Essa sensibilidade causa danos acumulativos ao DNA das células da pele, o que aumenta significativamente o risco de desenvolver câncer de pele, desde a infância.
“Embora seja uma condição rara, pode ocorrer em qualquer pessoa, independentemente de sexo ou etnia. A proteção solar precisa ser contínua e rigorosa, combinando filtros solares de alta eficácia, barreiras físicas (chapéus, roupas, óculos) e, quando necessário, intervenções médicas para remoção de lesões”, explicou.
A causa está ligada a alterações no sistema de reparo do DNA danificado pela radiação UV. Com isso, surgem lesões na pele, predisposição a tumores e, em alguns casos, até complicações neurológicas.
Os sintomas costumam aparecer ainda nos primeiros anos de vida, geralmente nas áreas mais expostas ao sol. A pele tende a apresentar um número maior de sardas, manchas brancas em confete, e os olhos também ficam muito sensíveis à luz.

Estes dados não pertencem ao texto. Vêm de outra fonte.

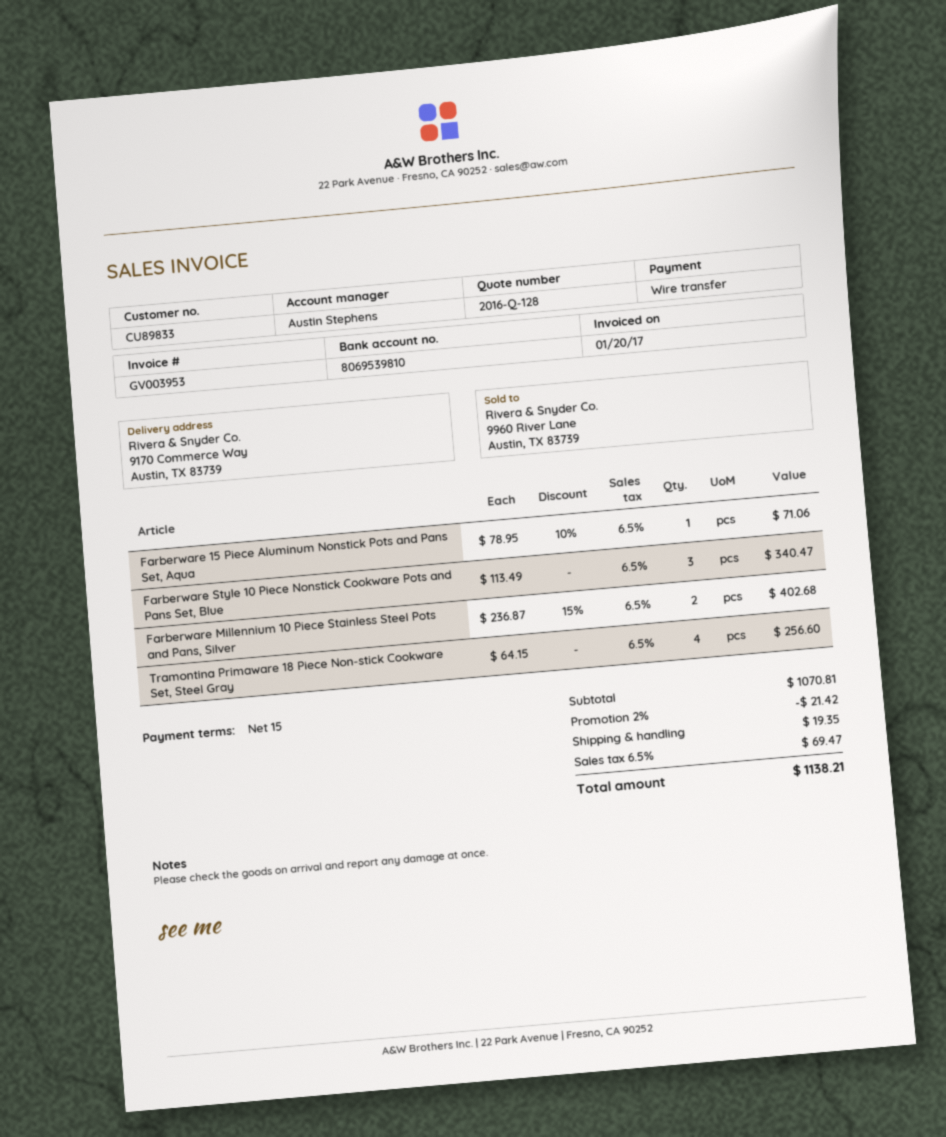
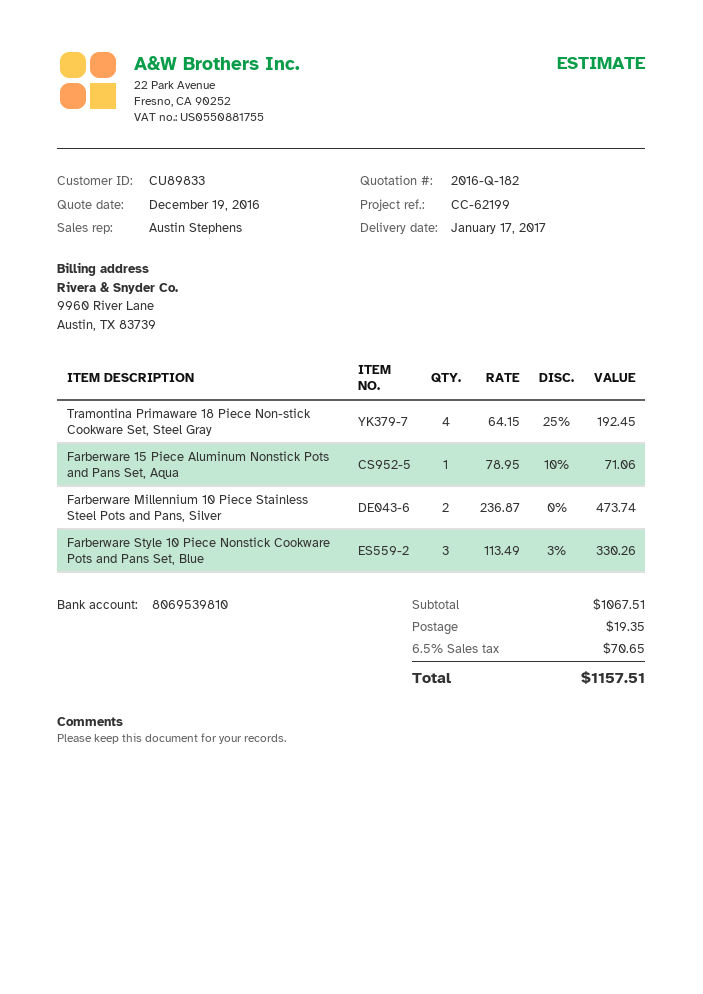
quote number: 2016-Q-128 -> 2016-Q-182
Farberware Style 10 Piece Nonstick Cookware Pots and Pans Set, Blue: 3 x 113.49 = 340.47 -> 3 x 113.49 - 3% = 330.26
Farberware Millennium 10 Piece Stainless Steel Pots and Pans, Silver: 2 x 236.87 - 15% = 402.68 -> 2 x 236.87 = 473.74
Tramontina Primaware 18 Piece Non-stick Cookware Set, Steel Gray: 4 x 64.15 = 256.60 -> 4 x 64.15 - 25% = 192.45
subtotal: 1070.81 -> 1067.51
discount: 2% = 21.42 -> none
tax: 6.5% = 69.47 -> 6.5% = 70.65
total: 1138.21 -> 1157.51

“O acúmulo de dano solar pode evoluir para lesões pré-cancerosas (queratoses actínicas) e câncer de pele. Em alguns casos, pode haver maior ocorrência de tumores internos em comparação com a população geral”, completa.
O diagnóstico é confirmado por meio de avaliação clínica detalhada, exames dermatológicos, oftalmológicos e testes genéticos que identificam alterações nos mecanismos de reparo do DNA.
Como é o tratamento?
Embora ainda não exista cura, o tratamento inclui ações como remoção precoce de tumores, uso de medicamentos tópicos quando indicados e acompanhamento multidisciplinar para detecção precoce de novas lesões.
Além disso, pessoas diagnosticadas devem ter uma fotoproteção rigorosa e contínua, como: uso de óculos escuros com proteção UV, chapéus de abas largas, roupas de manga comprida de cores escuras, guarda-sóis e filtros solares de alto fator de proteção reaplicados várias vezes ao dia.
Também é indicada reposição de vitamina D quando necessário e acompanhamento regular com dermatologistas para detecção e tratamento precoce de lesões.
“Se possível mudar o “modo de vida”, procurando ocupações com atividade noturna (trabalho e estudo no período noturno), para evitar a exposição solar; promover rigorosa vigilância em relação às formas pré-malignas e tumores de pele, com a finalidade de tratamento precoce. [..] É importante preservar o bem-estar emocional e a inclusão social, estimulando participação em atividades comunitárias e escolares, com a devida proteção solar”, concluiu Carlos Barcaui.